El Señor nos dice: “Atesorad tesoros en el cielo, donde ni la polilla ni la herrumbre corroen, y donde los ladrones no socavan ni roban” (Mt 6,20). ¡Sabemos lo que nos quiere decir! En efecto, todo lo que hacemos movidos por el verdadero amor se convierte en el oro más precioso en la tesorería celestial.
Pero también nuestro Padre tiene un tesoro: son los corazones de los hombres que le pertenecen.
“Tu corazón me pertenece, y ése es mi mayor tesoro en la Tierra.” (Palabra interior)

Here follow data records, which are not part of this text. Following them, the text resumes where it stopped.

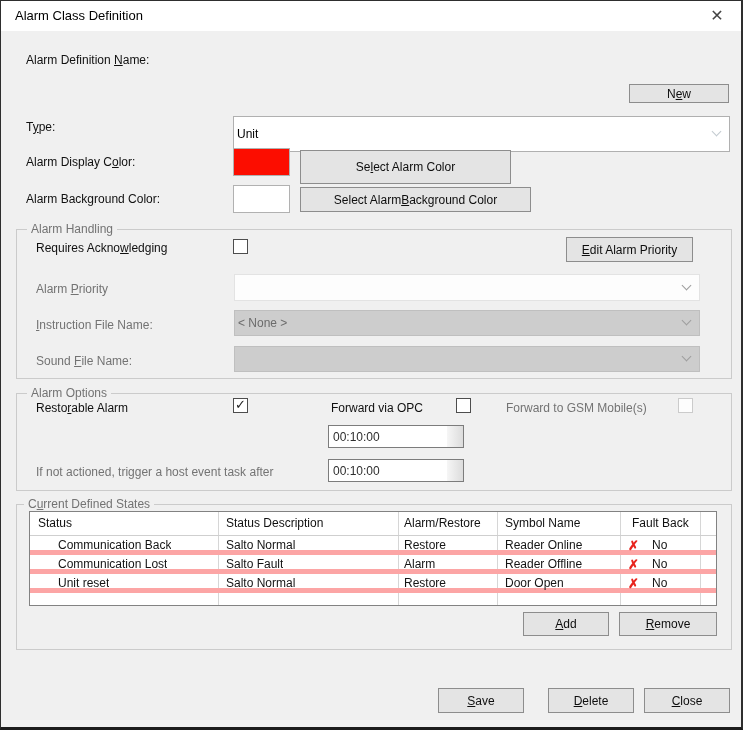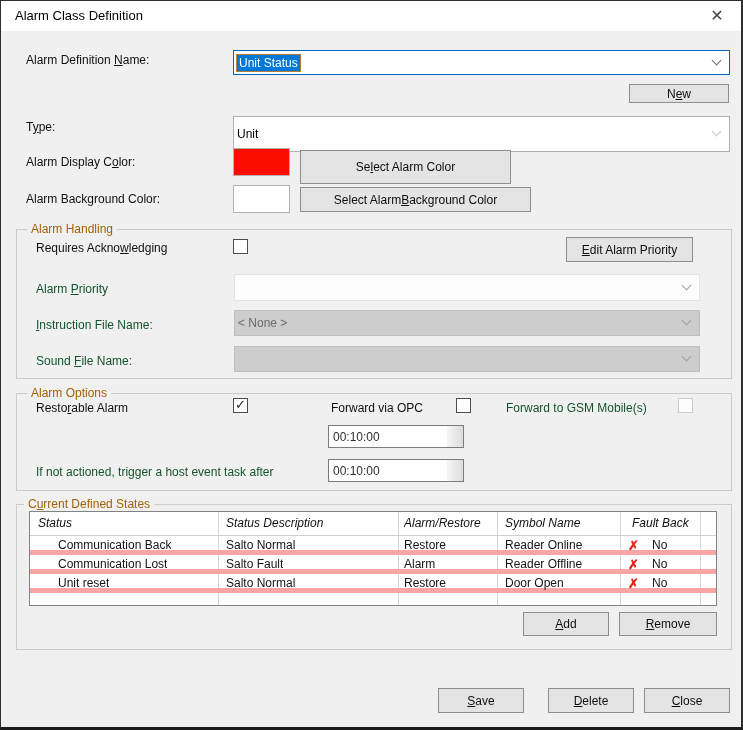"Unit Status" div.combo { html: <div> <span>Unit Status</span> <span></span> </div> -> none }
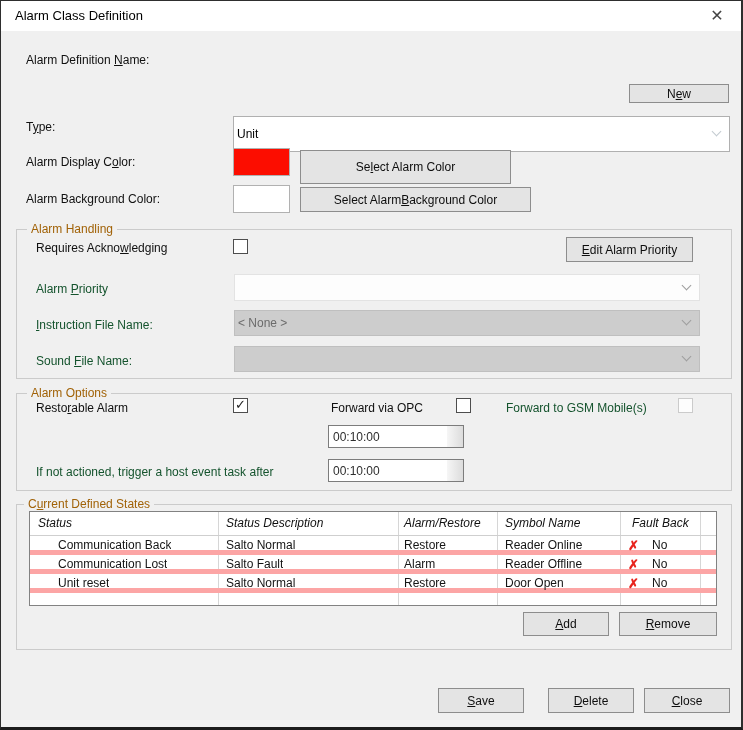"Alarm Handling" .legend { color: #a16207 -> #737373 }
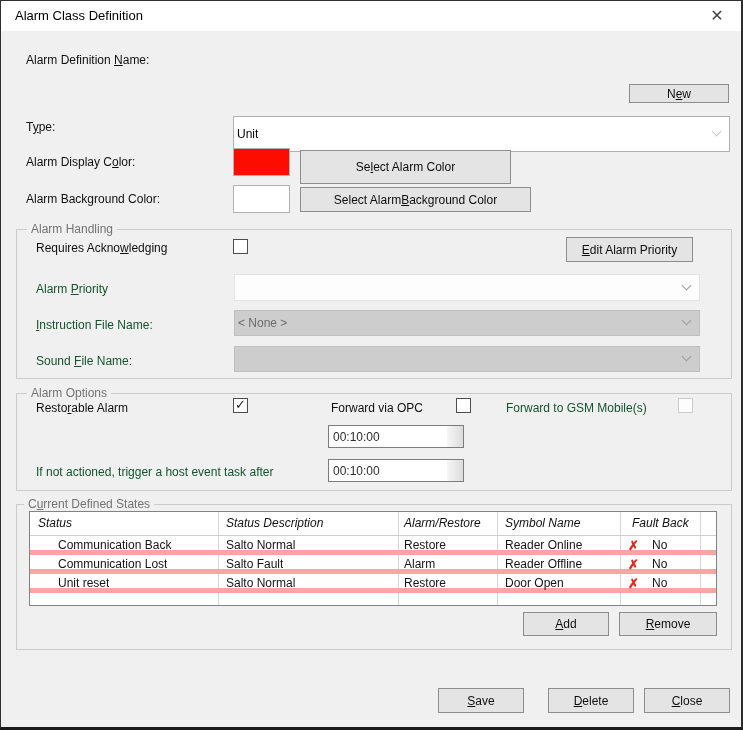"Alarm Priority" .lbl.dis { color: #14532d -> #737373 }
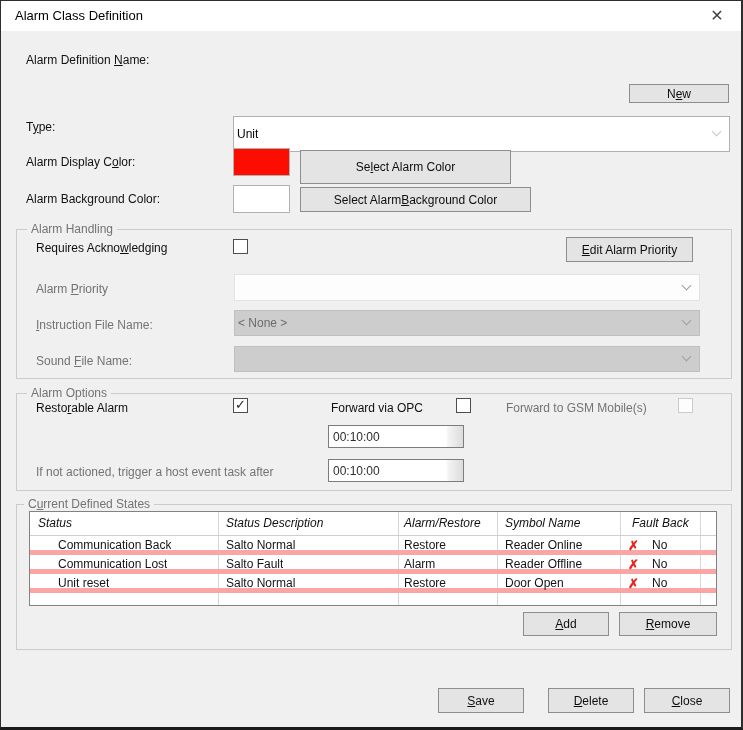"Status" .t-hcell { font-style: italic -> none }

Pensemos, por ejemplo, en la Virgen María, que siguió dócilmente sus caminos y que ahora es llamada dichosa por todas las generaciones (Lc 1,48) y venerada como Madre de la Iglesia.
Fue el Padre quien depositó en la Virgen todo aquello que la hace florecer en su esplendor. Este tesoro de Dios en ella fue fielmente custodiado, de modo que el Padre le confió lo más grande: su propio Hijo. Conocemos la fidelidad y el amor de María. Todo su corazón le pertenece a Dios. Así, su corazón es el glorioso tesoro para nuestro Padre, pues ella conservó en su corazón todas las cosas (cf. Lc 2,19). ¡Es un tesoro que refleja eminentemente la bondad de Dios!
Pero también en nosotros el Padre quiere hallar este tesoro. ¿No lo ha depositado Él mismo en nosotros? ¿No nos dio la vida, un alma inmortal, bienes y talentos? ¿No nos ha mostrado su propio Corazón y lo mantiene siempre abierto, para que podamos entrar en él y beber de esta fuente?
¡Qué alegría es para Dios encontrar un corazón que le pertenece, un corazón que le ama con afecto filial y gran confianza! A un corazón tal Él puede comunicarle sus preocupaciones y deseos, y hacerlo cada vez más dócil a su amor. Se convierte así en su joya, si tan sólo permanece fiel a Él.
“Donde está tu tesoro allí estará tu corazón” –nos enseña Jesús (Mt 6,21). También podemos aplicar esta afirmación a nuestro Padre: Donde el hombre le ha entregado su corazón, allí Dios ha encontrado su tesoro en la tierra.